In his mind, the ball is everything. He will drop a bone, steak, bully stick or anything for a ball. So we continue the work and today I was very happy that he actually dropped the ball momentarily. He is insanely intelligent and if I ask for the ball and then tell him “Mommy will throw it,” he will give it to me.

A very important thing to remember is that you cannot lie to your dogs. Especially when they are highly tuned to everything. I have to use my gray matter to help him with his. :)

Questions?

Behavior markers

Behavior - the aggregate of responses to internal and external stimuli.

Marker - something used as a mark or indication,

Behavior markers - a sound, visual or word paired reliably with a reward to mark a precise moment of successful action.

Behavior markers are used when teaching a new behavior or modifying and existing behavior. Once it is a reliable behavior the “marker” is weaned off or used to fine tune behavior evolution.

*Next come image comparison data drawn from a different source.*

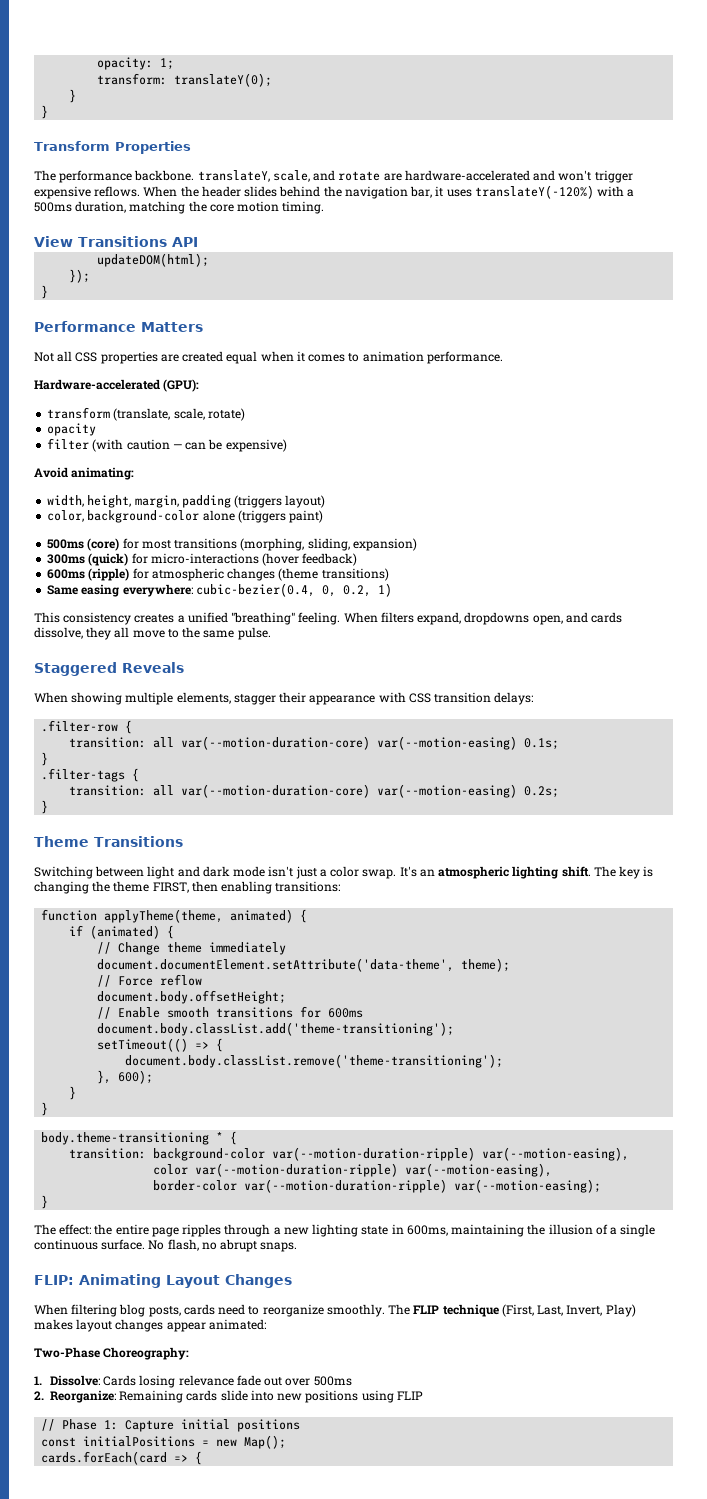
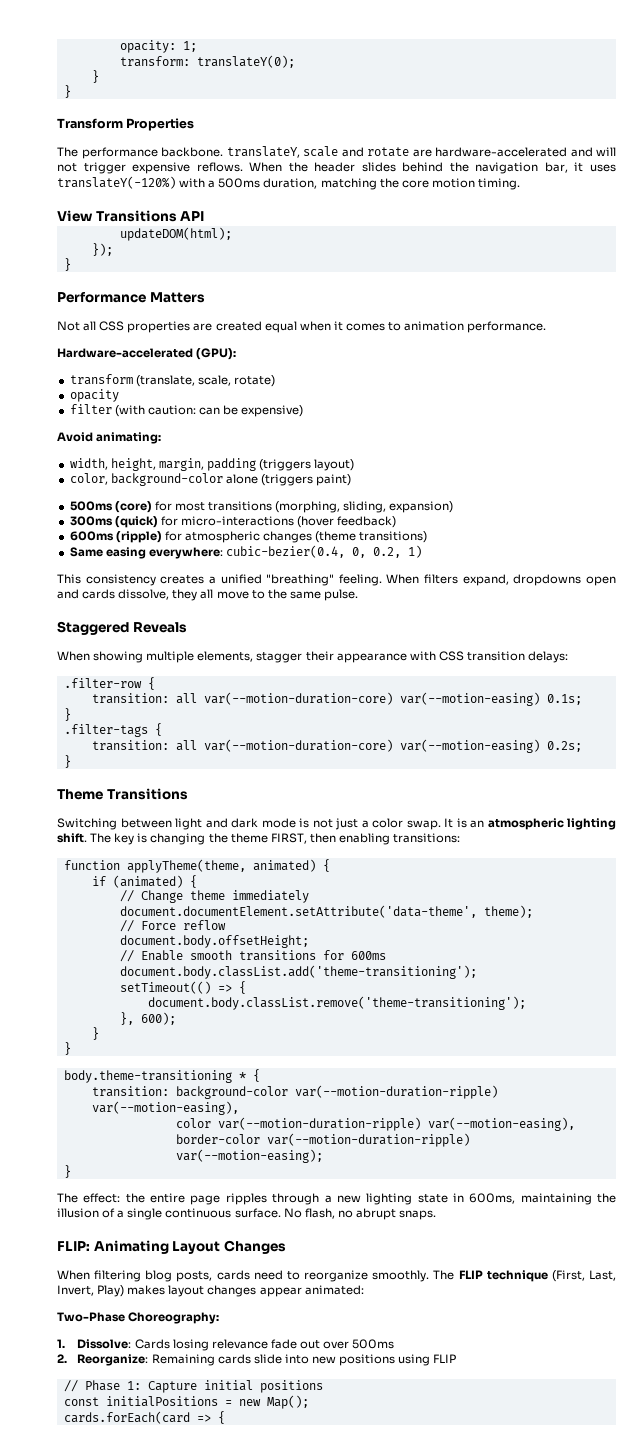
- The performance backbone. translateY, scale, and rotate are hardware-accelerated and won't trigger expensive reflows.
+ The performance backbone. translateY, scale and rotate are hardware-accelerated and will not trigger expensive reflows.
- filter (with caution — can be expensive)
+ filter (with caution: can be expensive)
- When filters expand, dropdowns open, and cards dissolve, they all move to the same pulse.
+ When filters expand, dropdowns open and cards dissolve, they all move to the same pulse.
- Switching between light and dark mode isn't just a color swap.
+ Switching between light and dark mode is not just a color swap.
- It's an atmospheric lighting shift.
+ It is an atmospheric lighting shift.

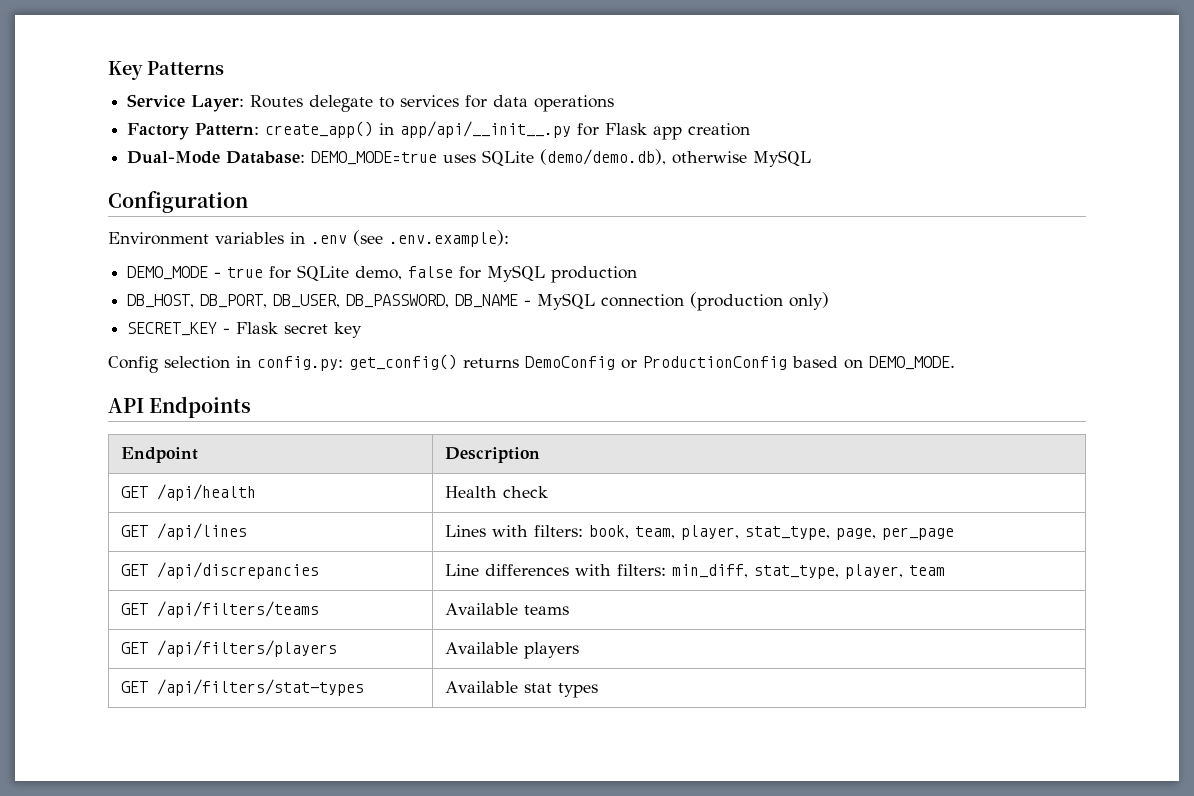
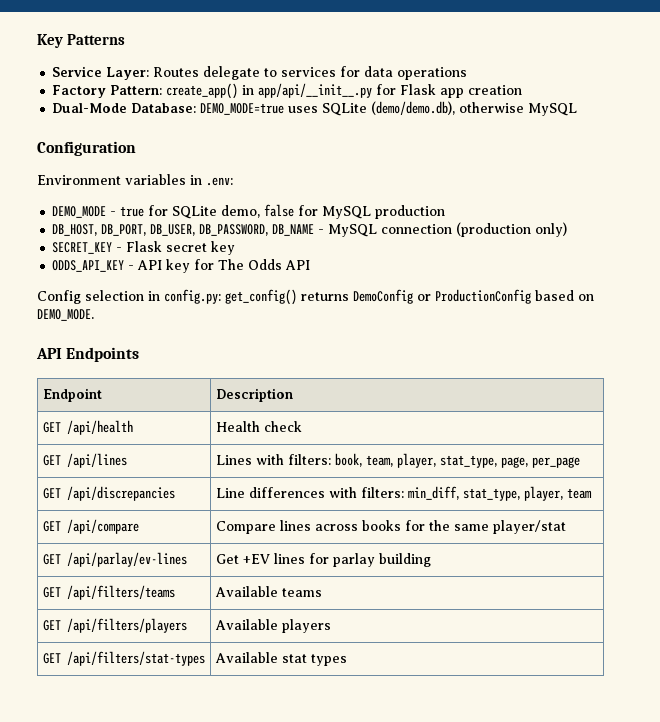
- Environment variables in .env (see .env.example):
+ Environment variables in .env:
+ ODDS_API_KEY - API key for The Odds API
+ GET /api/compare | Compare lines across books for the same player/stat
+ GET /api/parlay/ev-lines | Get +EV lines for parlay building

So what does all of this mean? I am passionate about behavior markers. Even though I am very PRO behavior marker, I don’t always teach them. I will often talk around them and watch as my client either leans in for more, or out to get away from the difficulty. I get it, not everyone wants to know more. As a trainer, it is essential to give people what they will use. That may be simply to keep it as easy as possible. If your client is not willing to use, learn or embrace a behavior marker; then teaching it is a huge waste of time for everyone involved.

Okay, so why is the behavior marker so great and exactly what is it? I have given the dictionary meaning above but it can be a tough concept to grasp, that is until you start to use it.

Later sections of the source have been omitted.